Nicholas Latifi has admitted that his Williams Racing team-mate George Russell was often been able to adapt better to the shortfalls of the FW43 that left him trailing behind, particularly on Saturdays.
The Canadian went through his rookie season without outqualifying his British team-mate. Both drivers finished eleventh, the best result of the season for Williams, but despite Latifi doing it three times compared to Russell’s one, it was the Briton who would generally gain all the plaudits.
Latifi admits he needs to improve his driving during his sophomore year in 2021, but he also acknowledges he needs to find a way to adapt to cars that do not suit his driving style much quicker.
“The big thing is we are driving the car we have, which doesn’t have the most downforce,” said Latifi to The Race. “And it’s not necessarily the most driveable car in terms of all phases of the corner.
“We speak a lot about how’s the through-corner balance of the car, what’s the balance of the car when you brake, when you turn the wheel, when you get to the apex, when you get to the exit and you start applying throttle.
“Having something that is consistent across all of those phases, or at least consistent to the inputs you give as a driver, helps quite a lot with the confidence.

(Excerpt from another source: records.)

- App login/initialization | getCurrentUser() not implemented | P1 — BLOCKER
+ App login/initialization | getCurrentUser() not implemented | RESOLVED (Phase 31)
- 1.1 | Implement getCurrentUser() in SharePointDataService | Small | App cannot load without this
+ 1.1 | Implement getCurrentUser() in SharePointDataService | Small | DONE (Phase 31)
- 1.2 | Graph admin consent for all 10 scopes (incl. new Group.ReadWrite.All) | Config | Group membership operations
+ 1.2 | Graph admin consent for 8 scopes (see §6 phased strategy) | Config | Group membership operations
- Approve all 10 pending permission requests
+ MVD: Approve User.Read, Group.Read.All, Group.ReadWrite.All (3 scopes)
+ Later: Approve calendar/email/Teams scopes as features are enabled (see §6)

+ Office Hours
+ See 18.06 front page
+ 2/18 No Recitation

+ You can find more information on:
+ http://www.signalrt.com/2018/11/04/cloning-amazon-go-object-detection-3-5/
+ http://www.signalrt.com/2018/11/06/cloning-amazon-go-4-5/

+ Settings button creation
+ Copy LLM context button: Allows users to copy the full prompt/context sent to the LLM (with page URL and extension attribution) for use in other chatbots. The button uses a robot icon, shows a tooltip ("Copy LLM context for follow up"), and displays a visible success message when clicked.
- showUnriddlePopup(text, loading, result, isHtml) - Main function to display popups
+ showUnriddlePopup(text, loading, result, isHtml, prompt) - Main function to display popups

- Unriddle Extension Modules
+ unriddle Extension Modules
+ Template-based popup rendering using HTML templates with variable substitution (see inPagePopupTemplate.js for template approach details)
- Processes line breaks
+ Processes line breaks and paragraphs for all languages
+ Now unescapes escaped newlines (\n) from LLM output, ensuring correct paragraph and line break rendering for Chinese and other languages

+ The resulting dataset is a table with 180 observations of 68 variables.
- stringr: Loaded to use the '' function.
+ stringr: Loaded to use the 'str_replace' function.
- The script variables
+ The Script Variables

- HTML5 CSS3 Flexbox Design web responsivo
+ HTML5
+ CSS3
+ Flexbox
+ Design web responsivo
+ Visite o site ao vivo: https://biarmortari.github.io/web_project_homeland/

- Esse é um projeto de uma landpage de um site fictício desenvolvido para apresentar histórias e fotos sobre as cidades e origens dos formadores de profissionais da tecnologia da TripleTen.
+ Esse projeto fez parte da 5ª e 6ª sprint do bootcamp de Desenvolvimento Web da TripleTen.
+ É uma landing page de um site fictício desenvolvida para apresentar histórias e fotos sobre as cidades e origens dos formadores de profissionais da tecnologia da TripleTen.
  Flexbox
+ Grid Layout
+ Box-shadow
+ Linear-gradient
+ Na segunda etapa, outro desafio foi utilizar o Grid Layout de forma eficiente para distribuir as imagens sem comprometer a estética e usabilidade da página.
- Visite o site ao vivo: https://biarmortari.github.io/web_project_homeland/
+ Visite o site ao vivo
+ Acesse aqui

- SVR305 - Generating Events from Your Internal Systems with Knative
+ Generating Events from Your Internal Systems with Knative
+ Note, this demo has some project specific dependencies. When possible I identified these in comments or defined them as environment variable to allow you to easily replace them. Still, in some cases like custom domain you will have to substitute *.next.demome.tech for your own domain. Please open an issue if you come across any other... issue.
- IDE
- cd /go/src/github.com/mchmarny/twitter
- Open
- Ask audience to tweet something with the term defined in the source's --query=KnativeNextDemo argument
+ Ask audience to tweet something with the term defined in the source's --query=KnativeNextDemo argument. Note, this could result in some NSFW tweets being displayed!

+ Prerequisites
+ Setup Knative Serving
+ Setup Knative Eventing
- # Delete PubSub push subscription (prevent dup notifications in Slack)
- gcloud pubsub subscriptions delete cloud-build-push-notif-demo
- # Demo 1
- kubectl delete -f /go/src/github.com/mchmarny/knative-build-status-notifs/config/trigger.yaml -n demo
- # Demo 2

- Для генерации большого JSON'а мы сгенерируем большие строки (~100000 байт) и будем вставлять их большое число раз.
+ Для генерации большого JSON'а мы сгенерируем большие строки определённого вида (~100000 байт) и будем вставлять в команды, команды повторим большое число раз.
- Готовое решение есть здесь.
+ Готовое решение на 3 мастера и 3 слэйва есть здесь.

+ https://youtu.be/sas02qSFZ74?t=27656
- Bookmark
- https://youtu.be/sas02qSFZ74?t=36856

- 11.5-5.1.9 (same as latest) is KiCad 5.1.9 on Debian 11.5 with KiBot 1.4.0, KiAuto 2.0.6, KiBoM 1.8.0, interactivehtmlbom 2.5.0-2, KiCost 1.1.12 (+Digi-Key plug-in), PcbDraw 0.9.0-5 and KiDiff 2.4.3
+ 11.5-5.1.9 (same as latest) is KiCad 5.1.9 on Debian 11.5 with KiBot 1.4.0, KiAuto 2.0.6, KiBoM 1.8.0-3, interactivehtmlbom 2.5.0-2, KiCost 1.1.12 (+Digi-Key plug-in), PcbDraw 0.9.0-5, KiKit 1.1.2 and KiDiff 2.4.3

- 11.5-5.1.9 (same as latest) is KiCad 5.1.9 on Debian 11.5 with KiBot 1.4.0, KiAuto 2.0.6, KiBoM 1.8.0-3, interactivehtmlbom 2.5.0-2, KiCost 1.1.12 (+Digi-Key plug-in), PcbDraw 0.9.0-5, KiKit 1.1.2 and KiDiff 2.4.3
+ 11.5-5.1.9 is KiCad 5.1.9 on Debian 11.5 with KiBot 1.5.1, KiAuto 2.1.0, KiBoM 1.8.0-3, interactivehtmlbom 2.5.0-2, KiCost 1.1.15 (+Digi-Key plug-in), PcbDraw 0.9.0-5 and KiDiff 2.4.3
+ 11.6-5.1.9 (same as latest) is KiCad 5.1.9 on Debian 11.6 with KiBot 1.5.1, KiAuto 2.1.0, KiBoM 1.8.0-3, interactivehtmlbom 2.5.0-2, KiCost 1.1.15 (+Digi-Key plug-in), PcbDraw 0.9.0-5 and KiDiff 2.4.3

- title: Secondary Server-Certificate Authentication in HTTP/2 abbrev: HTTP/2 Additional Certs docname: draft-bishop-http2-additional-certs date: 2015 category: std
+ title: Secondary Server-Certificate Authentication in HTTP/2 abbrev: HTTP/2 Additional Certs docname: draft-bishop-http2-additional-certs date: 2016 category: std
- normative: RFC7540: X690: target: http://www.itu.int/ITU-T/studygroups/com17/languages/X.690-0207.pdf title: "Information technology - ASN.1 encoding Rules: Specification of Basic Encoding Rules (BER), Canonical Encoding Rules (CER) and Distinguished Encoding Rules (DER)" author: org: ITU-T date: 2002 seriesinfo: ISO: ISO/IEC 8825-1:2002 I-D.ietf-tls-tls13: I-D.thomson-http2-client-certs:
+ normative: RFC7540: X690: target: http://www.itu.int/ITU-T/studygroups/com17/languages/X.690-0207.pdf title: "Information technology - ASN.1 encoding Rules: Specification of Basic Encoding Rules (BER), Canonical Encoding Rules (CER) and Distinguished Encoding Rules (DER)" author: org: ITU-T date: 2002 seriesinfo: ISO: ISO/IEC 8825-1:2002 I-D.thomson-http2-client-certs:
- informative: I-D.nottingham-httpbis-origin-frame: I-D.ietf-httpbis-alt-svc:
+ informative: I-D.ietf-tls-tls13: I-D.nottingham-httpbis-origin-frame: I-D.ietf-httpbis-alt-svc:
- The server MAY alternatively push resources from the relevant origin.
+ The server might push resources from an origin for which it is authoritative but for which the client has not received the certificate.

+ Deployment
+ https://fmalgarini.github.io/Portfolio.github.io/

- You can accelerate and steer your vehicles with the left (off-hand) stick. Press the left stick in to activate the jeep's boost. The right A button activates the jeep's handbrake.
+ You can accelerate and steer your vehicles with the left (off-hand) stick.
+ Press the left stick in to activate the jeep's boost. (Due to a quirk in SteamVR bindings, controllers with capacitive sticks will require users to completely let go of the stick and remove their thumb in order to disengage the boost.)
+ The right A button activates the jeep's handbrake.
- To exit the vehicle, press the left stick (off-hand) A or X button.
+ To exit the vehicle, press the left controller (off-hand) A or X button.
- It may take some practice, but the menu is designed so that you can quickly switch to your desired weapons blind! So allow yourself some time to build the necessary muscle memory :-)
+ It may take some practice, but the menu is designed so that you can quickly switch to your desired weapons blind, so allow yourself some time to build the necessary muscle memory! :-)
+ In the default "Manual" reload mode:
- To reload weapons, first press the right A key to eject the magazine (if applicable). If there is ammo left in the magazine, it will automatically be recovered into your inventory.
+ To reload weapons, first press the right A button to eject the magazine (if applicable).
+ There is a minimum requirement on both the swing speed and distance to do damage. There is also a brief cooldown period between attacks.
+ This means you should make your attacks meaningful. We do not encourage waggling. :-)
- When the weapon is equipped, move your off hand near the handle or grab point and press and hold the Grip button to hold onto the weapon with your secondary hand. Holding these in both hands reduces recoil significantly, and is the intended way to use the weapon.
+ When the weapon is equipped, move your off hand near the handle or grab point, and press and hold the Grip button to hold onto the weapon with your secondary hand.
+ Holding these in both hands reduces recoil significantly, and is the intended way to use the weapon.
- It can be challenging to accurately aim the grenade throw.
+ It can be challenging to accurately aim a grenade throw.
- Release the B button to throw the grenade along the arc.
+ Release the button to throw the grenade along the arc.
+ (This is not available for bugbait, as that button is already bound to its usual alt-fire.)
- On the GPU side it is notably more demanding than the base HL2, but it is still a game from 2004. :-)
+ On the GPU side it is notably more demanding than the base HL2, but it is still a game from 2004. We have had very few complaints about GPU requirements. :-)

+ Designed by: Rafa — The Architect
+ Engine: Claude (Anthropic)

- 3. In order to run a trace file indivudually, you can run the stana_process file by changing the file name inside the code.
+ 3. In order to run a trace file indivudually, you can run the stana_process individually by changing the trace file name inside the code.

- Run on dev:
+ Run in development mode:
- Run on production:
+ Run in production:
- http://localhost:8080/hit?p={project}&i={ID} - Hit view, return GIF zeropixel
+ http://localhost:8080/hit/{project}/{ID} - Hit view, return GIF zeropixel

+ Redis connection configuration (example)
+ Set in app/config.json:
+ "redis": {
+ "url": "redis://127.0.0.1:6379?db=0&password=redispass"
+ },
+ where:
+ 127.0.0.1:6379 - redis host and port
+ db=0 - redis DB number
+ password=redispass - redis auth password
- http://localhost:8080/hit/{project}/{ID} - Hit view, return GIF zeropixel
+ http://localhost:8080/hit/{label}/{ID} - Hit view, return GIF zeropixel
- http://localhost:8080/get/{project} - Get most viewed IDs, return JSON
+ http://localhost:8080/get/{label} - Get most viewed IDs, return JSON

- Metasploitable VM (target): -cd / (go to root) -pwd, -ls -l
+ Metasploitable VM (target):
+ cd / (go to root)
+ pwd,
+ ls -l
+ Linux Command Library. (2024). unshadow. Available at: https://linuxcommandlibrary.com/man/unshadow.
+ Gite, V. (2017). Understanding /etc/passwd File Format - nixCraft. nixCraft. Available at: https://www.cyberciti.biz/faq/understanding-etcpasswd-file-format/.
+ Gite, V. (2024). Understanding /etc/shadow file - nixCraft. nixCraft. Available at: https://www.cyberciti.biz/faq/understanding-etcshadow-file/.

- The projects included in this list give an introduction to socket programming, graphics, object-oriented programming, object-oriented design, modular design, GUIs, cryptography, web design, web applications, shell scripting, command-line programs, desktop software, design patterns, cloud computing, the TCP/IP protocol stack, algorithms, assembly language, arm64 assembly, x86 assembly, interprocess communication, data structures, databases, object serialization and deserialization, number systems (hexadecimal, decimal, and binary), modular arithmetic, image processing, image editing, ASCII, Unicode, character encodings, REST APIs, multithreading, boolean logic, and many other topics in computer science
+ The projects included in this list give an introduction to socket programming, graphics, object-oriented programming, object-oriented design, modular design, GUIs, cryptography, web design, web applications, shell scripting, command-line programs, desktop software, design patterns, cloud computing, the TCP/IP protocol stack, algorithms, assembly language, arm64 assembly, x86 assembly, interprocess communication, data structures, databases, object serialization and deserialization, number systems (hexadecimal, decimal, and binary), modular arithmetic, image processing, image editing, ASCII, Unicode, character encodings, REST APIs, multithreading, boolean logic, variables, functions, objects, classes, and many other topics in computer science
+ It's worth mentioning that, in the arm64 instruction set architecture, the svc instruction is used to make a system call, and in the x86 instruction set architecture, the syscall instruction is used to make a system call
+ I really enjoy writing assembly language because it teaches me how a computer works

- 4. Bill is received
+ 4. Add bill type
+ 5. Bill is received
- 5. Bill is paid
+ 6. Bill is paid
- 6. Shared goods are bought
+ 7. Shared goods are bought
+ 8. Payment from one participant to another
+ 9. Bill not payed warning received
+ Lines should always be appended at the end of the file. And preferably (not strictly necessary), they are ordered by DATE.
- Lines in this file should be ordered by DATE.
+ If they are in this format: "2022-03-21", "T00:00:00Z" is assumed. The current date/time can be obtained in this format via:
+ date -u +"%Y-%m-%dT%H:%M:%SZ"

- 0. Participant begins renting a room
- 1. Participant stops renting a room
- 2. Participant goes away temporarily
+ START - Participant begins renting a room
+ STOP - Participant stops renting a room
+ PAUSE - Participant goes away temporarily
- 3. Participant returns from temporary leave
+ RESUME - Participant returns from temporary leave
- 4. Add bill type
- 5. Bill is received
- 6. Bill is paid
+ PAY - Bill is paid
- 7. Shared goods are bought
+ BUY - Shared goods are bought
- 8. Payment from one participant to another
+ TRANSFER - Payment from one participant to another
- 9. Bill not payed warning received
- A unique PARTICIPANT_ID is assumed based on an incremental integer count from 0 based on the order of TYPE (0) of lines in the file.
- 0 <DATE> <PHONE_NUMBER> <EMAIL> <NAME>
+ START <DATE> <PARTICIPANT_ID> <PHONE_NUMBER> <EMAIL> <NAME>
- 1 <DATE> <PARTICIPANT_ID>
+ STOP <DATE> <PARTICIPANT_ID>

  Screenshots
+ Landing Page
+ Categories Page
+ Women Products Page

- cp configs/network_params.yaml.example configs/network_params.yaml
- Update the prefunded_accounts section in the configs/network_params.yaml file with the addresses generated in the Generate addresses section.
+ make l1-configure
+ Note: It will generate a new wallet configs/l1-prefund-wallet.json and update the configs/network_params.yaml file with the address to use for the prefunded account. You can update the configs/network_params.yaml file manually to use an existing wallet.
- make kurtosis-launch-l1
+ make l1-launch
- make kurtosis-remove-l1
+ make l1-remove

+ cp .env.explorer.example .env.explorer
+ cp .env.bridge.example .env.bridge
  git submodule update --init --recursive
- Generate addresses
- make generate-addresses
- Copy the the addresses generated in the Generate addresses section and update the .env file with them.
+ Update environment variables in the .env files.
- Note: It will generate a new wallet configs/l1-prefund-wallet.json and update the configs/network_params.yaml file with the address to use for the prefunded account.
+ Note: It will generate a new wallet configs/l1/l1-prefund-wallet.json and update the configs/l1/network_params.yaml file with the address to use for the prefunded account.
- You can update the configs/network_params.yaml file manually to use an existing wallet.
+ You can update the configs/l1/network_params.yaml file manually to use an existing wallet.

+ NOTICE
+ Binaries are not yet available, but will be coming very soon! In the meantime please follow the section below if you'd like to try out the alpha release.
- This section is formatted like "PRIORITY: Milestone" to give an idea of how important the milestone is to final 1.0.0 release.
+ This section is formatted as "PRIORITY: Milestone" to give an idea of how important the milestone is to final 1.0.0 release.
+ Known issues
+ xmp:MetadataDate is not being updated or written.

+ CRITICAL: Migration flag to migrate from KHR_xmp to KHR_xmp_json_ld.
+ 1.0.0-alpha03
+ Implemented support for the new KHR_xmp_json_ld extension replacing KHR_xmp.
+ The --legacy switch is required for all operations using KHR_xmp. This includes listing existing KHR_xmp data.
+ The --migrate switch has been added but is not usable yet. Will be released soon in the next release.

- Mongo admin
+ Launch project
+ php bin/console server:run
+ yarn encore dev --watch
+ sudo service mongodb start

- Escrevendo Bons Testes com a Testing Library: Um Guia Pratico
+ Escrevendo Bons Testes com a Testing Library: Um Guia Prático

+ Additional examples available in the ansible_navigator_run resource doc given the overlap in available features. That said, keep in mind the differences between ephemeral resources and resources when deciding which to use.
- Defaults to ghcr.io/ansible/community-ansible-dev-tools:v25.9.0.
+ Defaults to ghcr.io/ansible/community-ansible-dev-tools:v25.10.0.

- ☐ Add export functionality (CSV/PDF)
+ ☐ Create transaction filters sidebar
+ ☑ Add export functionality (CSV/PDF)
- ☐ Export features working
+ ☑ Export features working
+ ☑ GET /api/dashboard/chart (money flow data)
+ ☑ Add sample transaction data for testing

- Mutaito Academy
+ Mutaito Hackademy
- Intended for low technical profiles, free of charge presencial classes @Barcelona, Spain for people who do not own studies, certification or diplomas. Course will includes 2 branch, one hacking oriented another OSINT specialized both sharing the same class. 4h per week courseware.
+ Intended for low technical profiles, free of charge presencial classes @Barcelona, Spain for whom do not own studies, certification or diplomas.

I think our car is maybe a bit more sensitive to not naturally how I’d like to drive, which is pushing the entries and really attacking the corners on the brakes.
“That’s maybe been a bit of a struggle at sometimes, reminding myself ‘don’t do that, you have to drive more in this way’. It’s clearly been something George has been able to adapt to a bit better than me.”
Latifi says racing alongside Russell in his rookie season helped him become a better driver, and he admits he had to unlearn some habits he had acquired and get out of his comfort zone to be able to get the best out of the car.
“Last year in F2, there was a car change, so it wasn’t the exact same thing, it was a similar environment for those years that I spent there,” said Latifi. “You can see very quickly what your strengths and weaknesses are.
“Then, jumping into Formula 1, you’re not only driving much higher-performing cars but you’re up against the best drivers in the world. Going up against George, it’s great for me to benchmark myself against someone like that. You learn a lot more about yourself as a driver because you have to adapt.
“You can’t just stay in your comfort zone of what worked for you in the past, how you were able to drive. You have to re-wire your brain sometimes, unlearn habits.
“A big part of being a Formula 1 driver, being a top-level driver in any discipline, is being able to make these adaptations for good or for bad.”